Spectators, media, and vendors would be considered in the Level 1 / Low Risk category, as long as a social distancing plan is available for their specific areas of the venue.  However, additional criteria (including age and health status recommendations) will apply to officials, coaches, meet staff, and spectators for access / admission to the event (described in STEP 5).

Medical providers should only provide emergency or minimal triage care.  Pre- or post-event manual therapies should not be offered as a service or performed in the stadium / facility.  Medical providers would be considered in the Level 1 / Low Risk category for participation, as long as their duties allow for proper social distancing and no contact with athletes (or minimal contact with proper PPE) – otherwise, those individuals would fall in the Level 2 / Moderate Risk category.  


STEP 5:  utilize the chart below to determine the specific criteria that must be utilized to screen participants and event attendees, based on whether the specific event (or competitors / officials in select events within a competition) is considered Level 1 / Low Risk or Level 2 / Moderate Risk.  Additional resources for following this criterion can be found in Appendix 2.

Criteria for entry to facility and participation applies to every individual who enters the stadium, facility, or gated areas of a course or facility.

USOPC Infection transmission risk:  Level 1 / LOW RISK
MINIMUM CRITERIA

Survey completed daily (either on or prior to entry to the facility) to confirm (via self-reporting) no signs or symptoms of COVID-19 in past 7 days (OR at least 7 days from onset of any COVID-19 infection signs or symptoms AND at least 72 hours since signs / symptoms have resolved).

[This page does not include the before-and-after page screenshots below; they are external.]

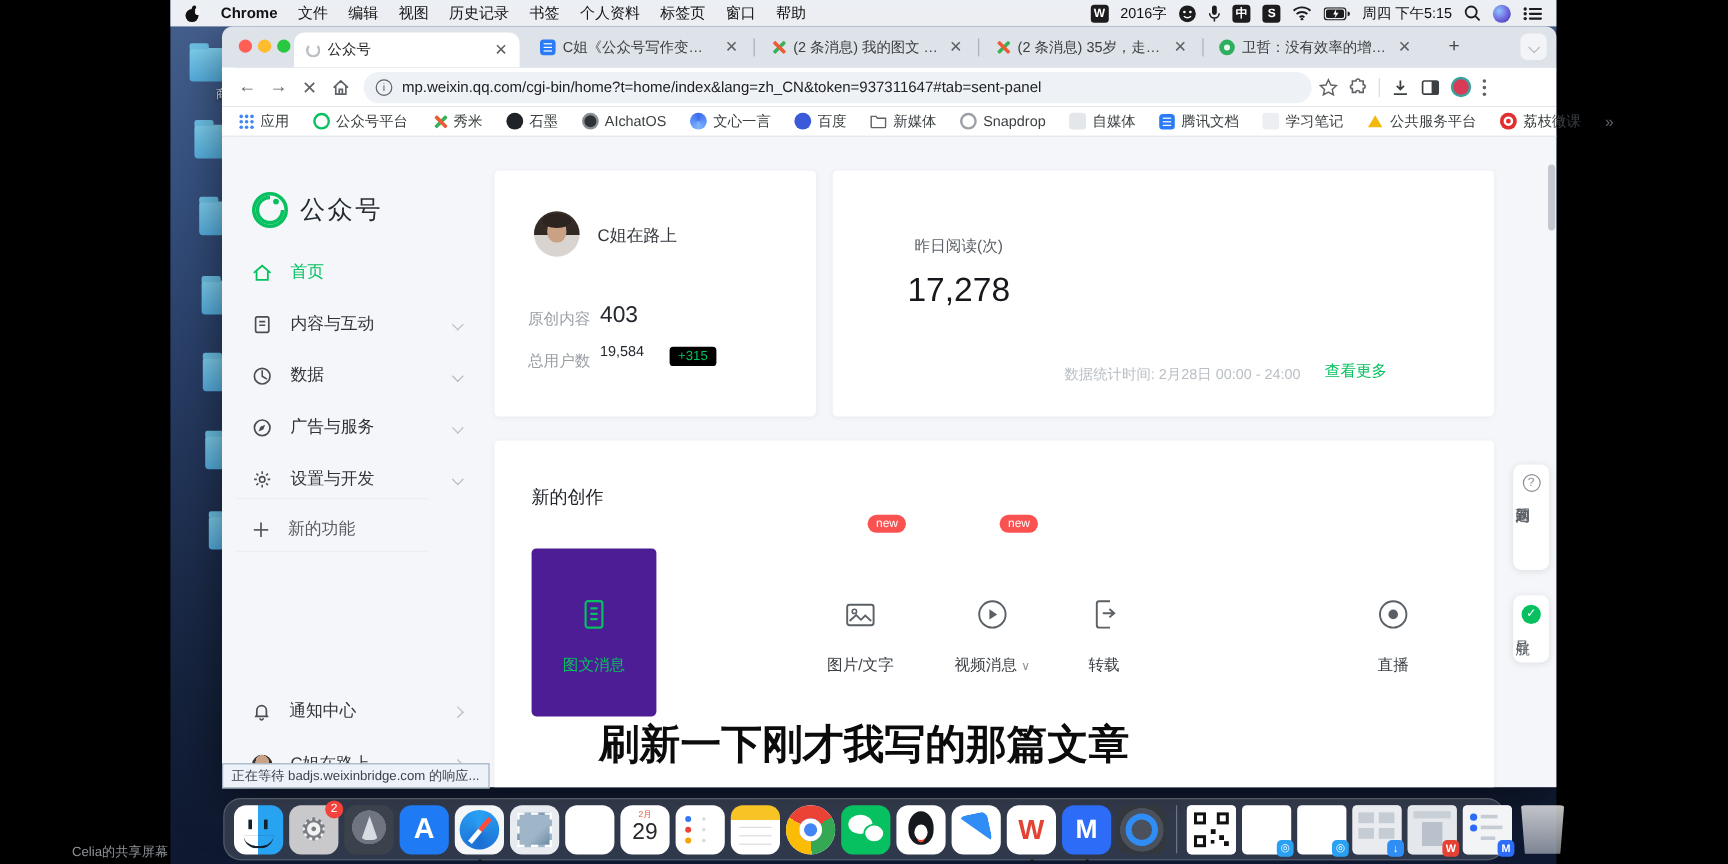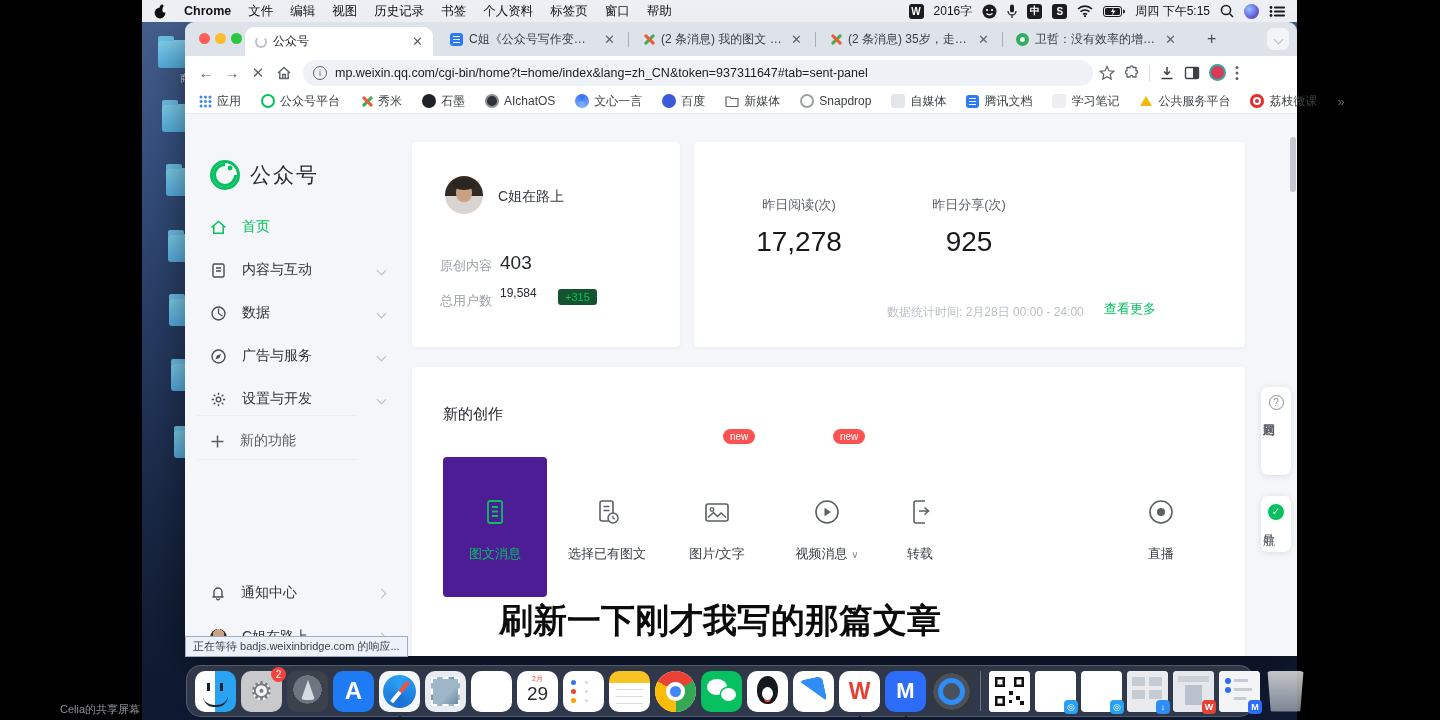"昨日分享(次)" div.stat-col { html: <div> <div>昨日分享(次)</div> <div>925</div> </div> -> none }
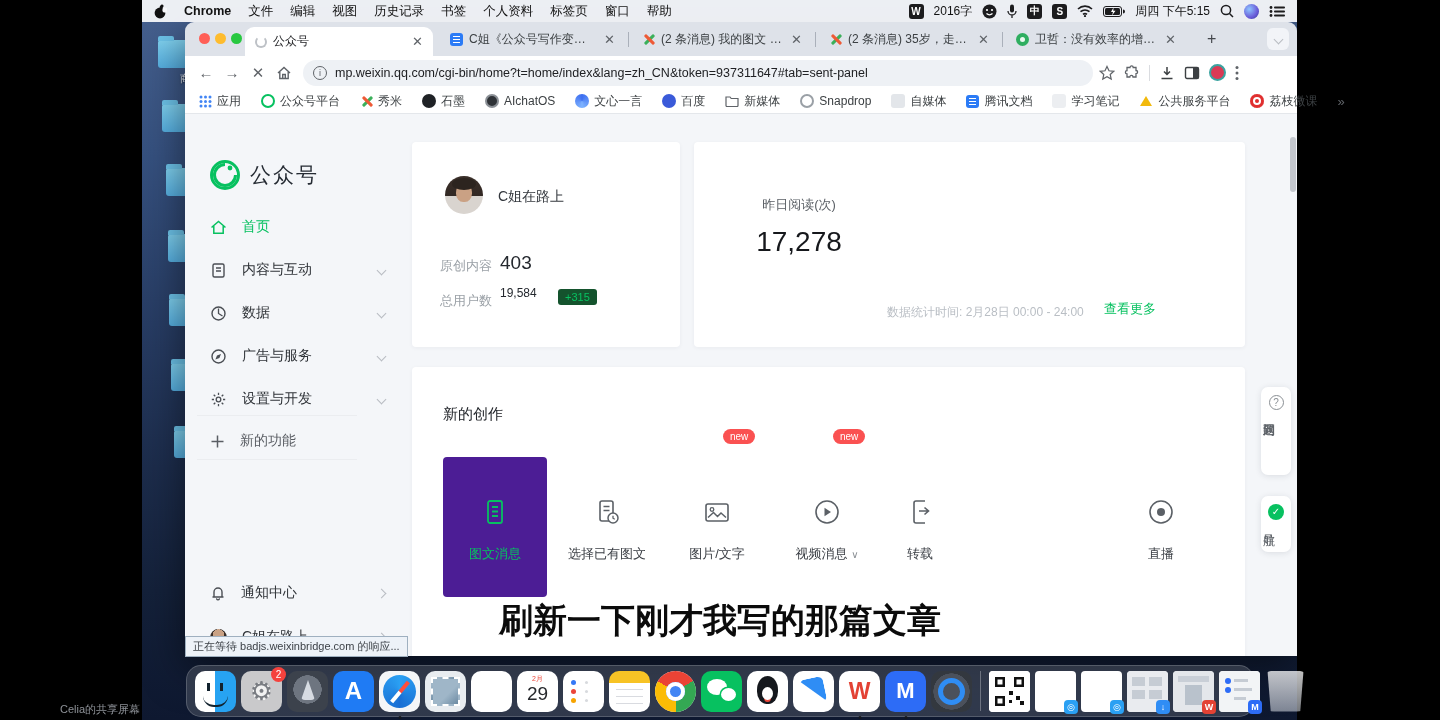"+315" .delta-badge { background: #14532d -> #000000 }
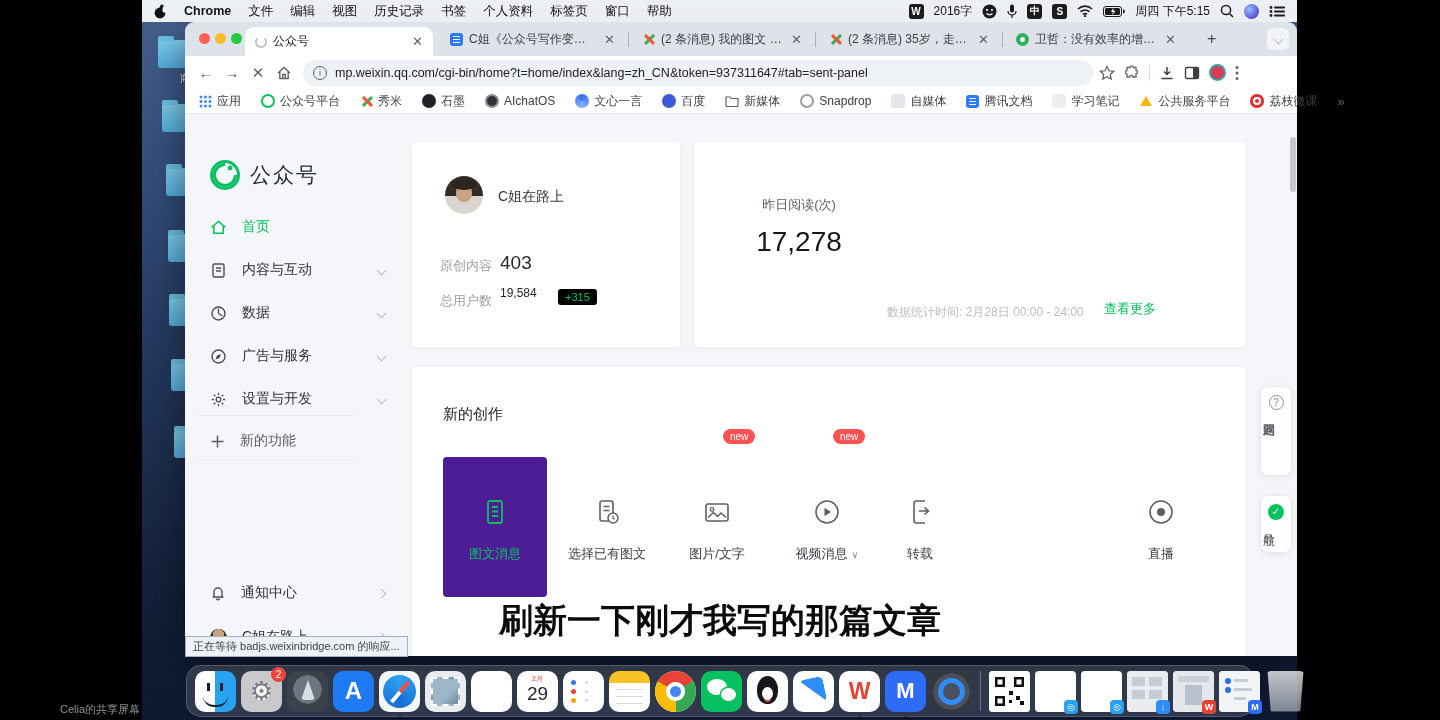"选择已有图文" div.cr-item { html: <div> <div> <svg> <rect></rect> <path></path> <circle></circle> <path></path> </svg> </div> <div>选择已有图文</div> </div> -> none }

Survey must also ask participant to confirm no close sustained contact with anyone who is sick within 14 days of the event and no travel within 14 days of the event to an international location with widespread ongoing COVID-19 transmission as determined by the CDC (https://www.cdc.gov/coronavirus/2019-ncov/travelers/map-and-travel-notices.html) or travel on a cruise ship or river boat.

Competitors who have had a documented case of COVID-19 must have written letter from physician indicating they are cleared to compete.

Daily temperature check on entrance to the competition facility / area confirming temperature < 100.4 F (38.0 C).

All entrants to the competition facility / area must wear a face covering / mask at all times, except for athletes when warming up or competing and individuals who have a medical condition where face coverings / mask wearing is contra-indicated.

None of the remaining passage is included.